Data extracts:
[Start of section]

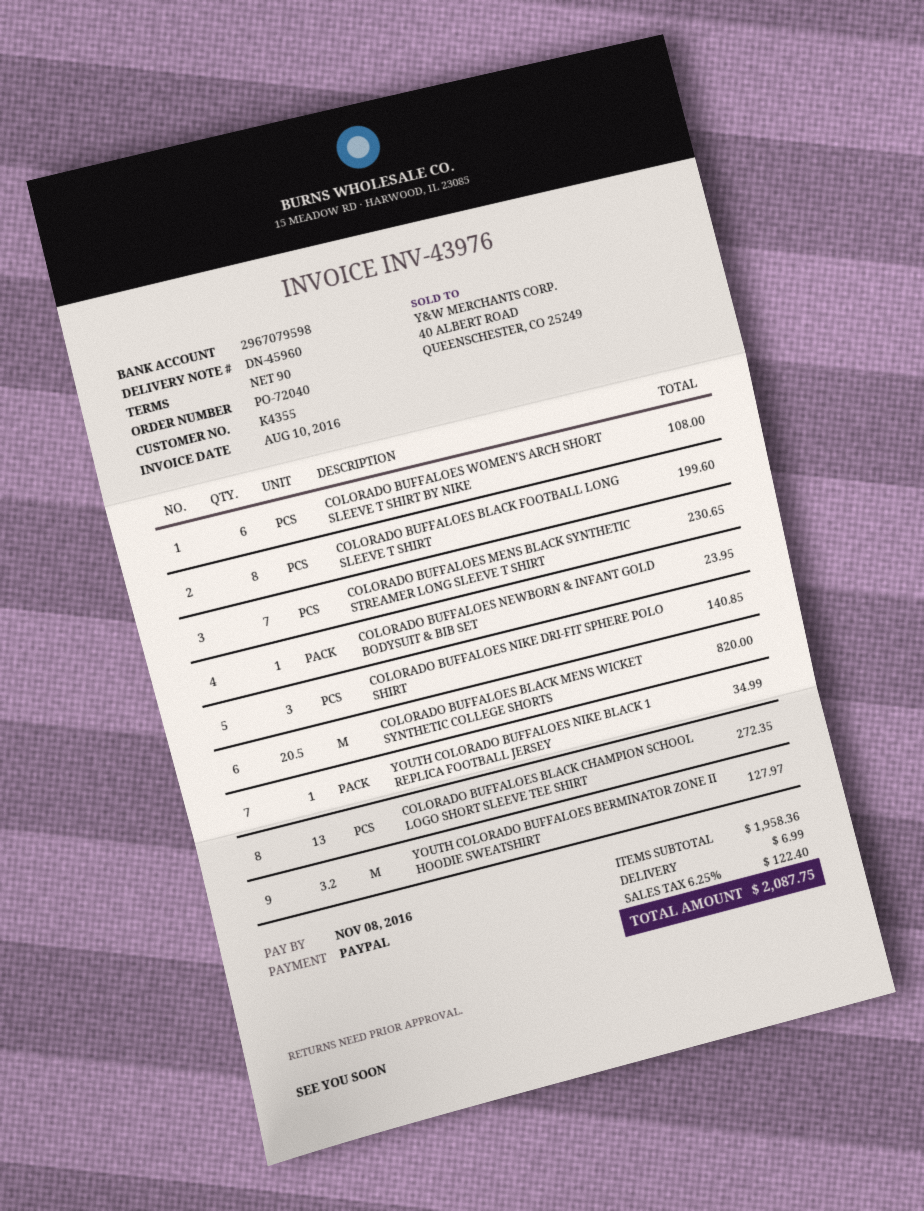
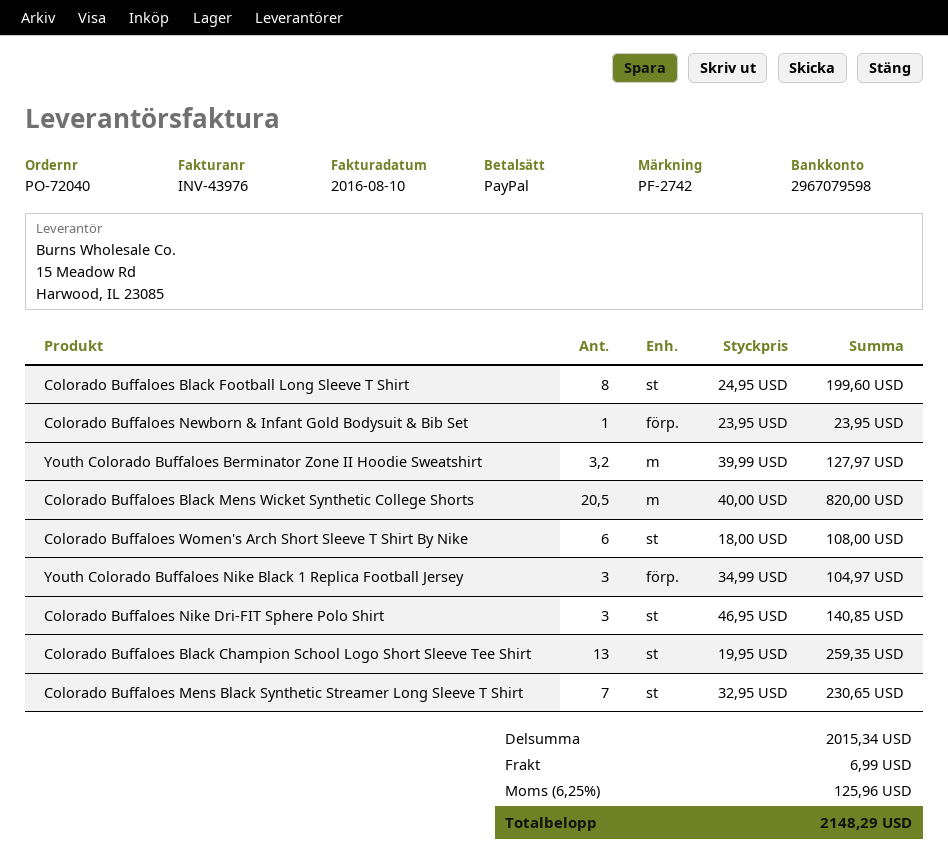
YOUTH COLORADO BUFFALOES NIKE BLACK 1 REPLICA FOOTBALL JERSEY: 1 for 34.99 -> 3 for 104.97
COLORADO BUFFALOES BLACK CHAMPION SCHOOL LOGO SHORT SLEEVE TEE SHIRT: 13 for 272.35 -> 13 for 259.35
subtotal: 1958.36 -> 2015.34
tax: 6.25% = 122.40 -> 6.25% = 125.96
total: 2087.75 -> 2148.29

[End of section]
[Start of section]

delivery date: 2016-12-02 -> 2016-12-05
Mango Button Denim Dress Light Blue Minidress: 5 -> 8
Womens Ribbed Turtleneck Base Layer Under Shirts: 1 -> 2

[End of section]

Required action: Among the lines above, some may include the string "BUFFALOES"; state how many, and nothing more.

Response to this exercise: 2